Pre-abortion sonogram law in limbo, despite AG’s worries of ‘harm’ to lawmakers, women
A federal appeals court has upheld an injunction on a controversial Texas law that requires women to have sonograms a day before they can an get an abortion, despite the state’s worries a delay would cause “irreparable harm” for lawmakers who passed the bill earlier this year, as well as for women receiving abortions.
While key provisions of the law were blocked by U.S. District Judge Sam Sparks on Aug. 30 — just two days before it was scheduled to take effect — Texas Attorney General Greg Abbott quickly sought to appeal the decision, a move backed by Gov. Rick Perry who had fast-tracked the bill as “emergency legislation” during the Legislative session.

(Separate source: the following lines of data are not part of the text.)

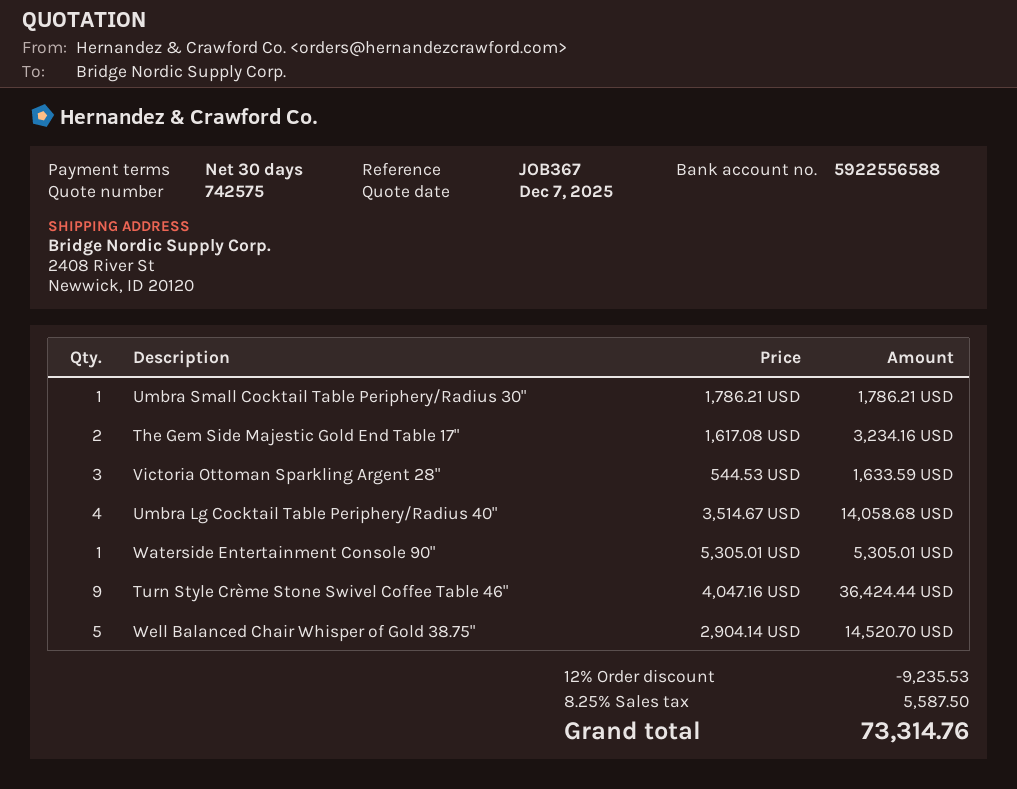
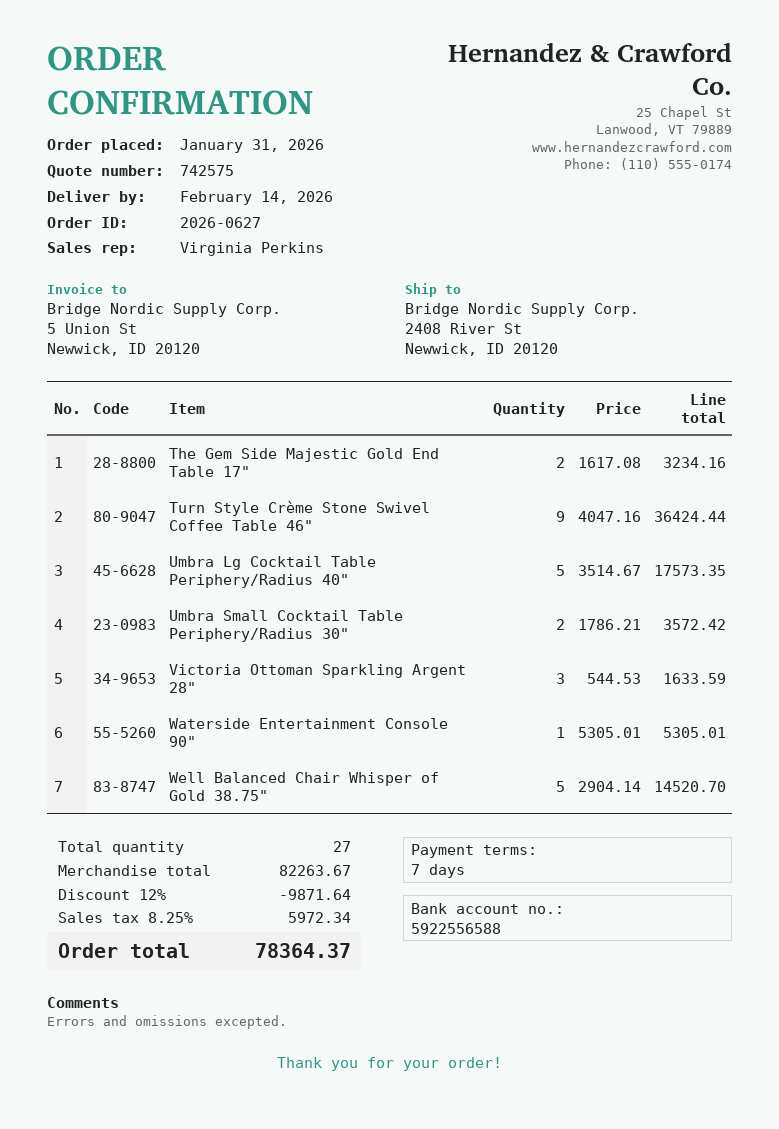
payment terms: 30 days -> 7 days
Umbra Small Cocktail Table Periphery/Radius 30": 1 x 1786.21 = 1786.21 -> 2 x 1786.21 = 3572.42
Umbra Lg Cocktail Table Periphery/Radius 40": 4 x 3514.67 = 14058.68 -> 5 x 3514.67 = 17573.35
discount: 12% = 9235.53 -> 12% = 9871.64
tax: 8.25% = 5587.50 -> 8.25% = 5972.34
total: 73314.76 -> 78364.37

Sparks wrote the law was unconstitutional, for breaching doctors’ and patients’ free speech rights, and noted that it “compels physicians to advance an ideological agenda with which they may not agree, regardless of any medical necessity, and irrespective of whether the pregnant women wish to listen.”
On Wednesday, the 5th U.S. Circuit Court of Appeals in New Orleans ruled that Sparks’ injunction should remain in place, thwarting Abbott and other supporters’ hopes the legislation could be enforced during the appeals process. The three-judge panel has scheduled a full hearing on the injunction for the first week of January.
Abbott’s office had argued the information the law required doctors to say is “truthful and not misleading,” and is similar to information provided about any other medical procedure. “The entire point of the informed-consent law is to require patients to receive information that will encourage them to choose childbirth over abortion,” the state argues, and to curb reluctance from doctors who may not wish to provide information that might “dissuade the patient from choosing to abort.”
Defendants also tried to argue that a delay would cause “irreparable injury” to legislators that supported the bill, by preventing them from “implementing the will of the people.” Even a temporary invalidation would harm those legislators, defendants claimed.
After worrying about legislators’ well-being, Abbott’s office also raises concerns for patients that may opt for abortion because of the injunction.
The state’s motion stresses the “devastating psychological consequences” and “irreparable harm that befall women who abort” without being completely informed, though reproductive rights advocates note the overemphasis of emotional damage caused by abortion is not heavily rooted in mental health science.
“Post-abortion traumatic stress syndrome,” for instance, isn’t recognized by the American Psychological Association (APA) or the American Psychiatric Association.
The U.S. Supreme Court also denied the state’s request to enforce sonogram law while it’s under appeal, echoing the decision of the federal appeals court.
The law requires women seeking abortions to undergo a sonogram at least 24 hours before the procedure (with the waiting period reduced to two hours for women who live more than 100 miles from an abortion provider). Doctors must also show and describe the images to the woman and play sounds of the fetal heartbeat. Women could only opt out of hearing the sonogram described by certifying in writing that they either underage, were pregnant as a result of sexual assault, or were carrying a fetus with a medical condition.
While advocates claim the law provides women with necessary information to make an informed decision, critics see the measure as a draconian effort to deter women from carrying out abortions. The Center for Reproductive Rights (CRR), which filed the lawsuit, argues the bill violates the First Amendment rights of both the doctor and the patient by “forcing physicians to deliver politically-motivated communications to women, regardless of their wishes.”
Susan Hays, an attorney who is working with the center, called the ruling a “victory” in an interview with the Dallas Morning News. “We’re pleased the courts are following procedures and taking a sober look at the case.”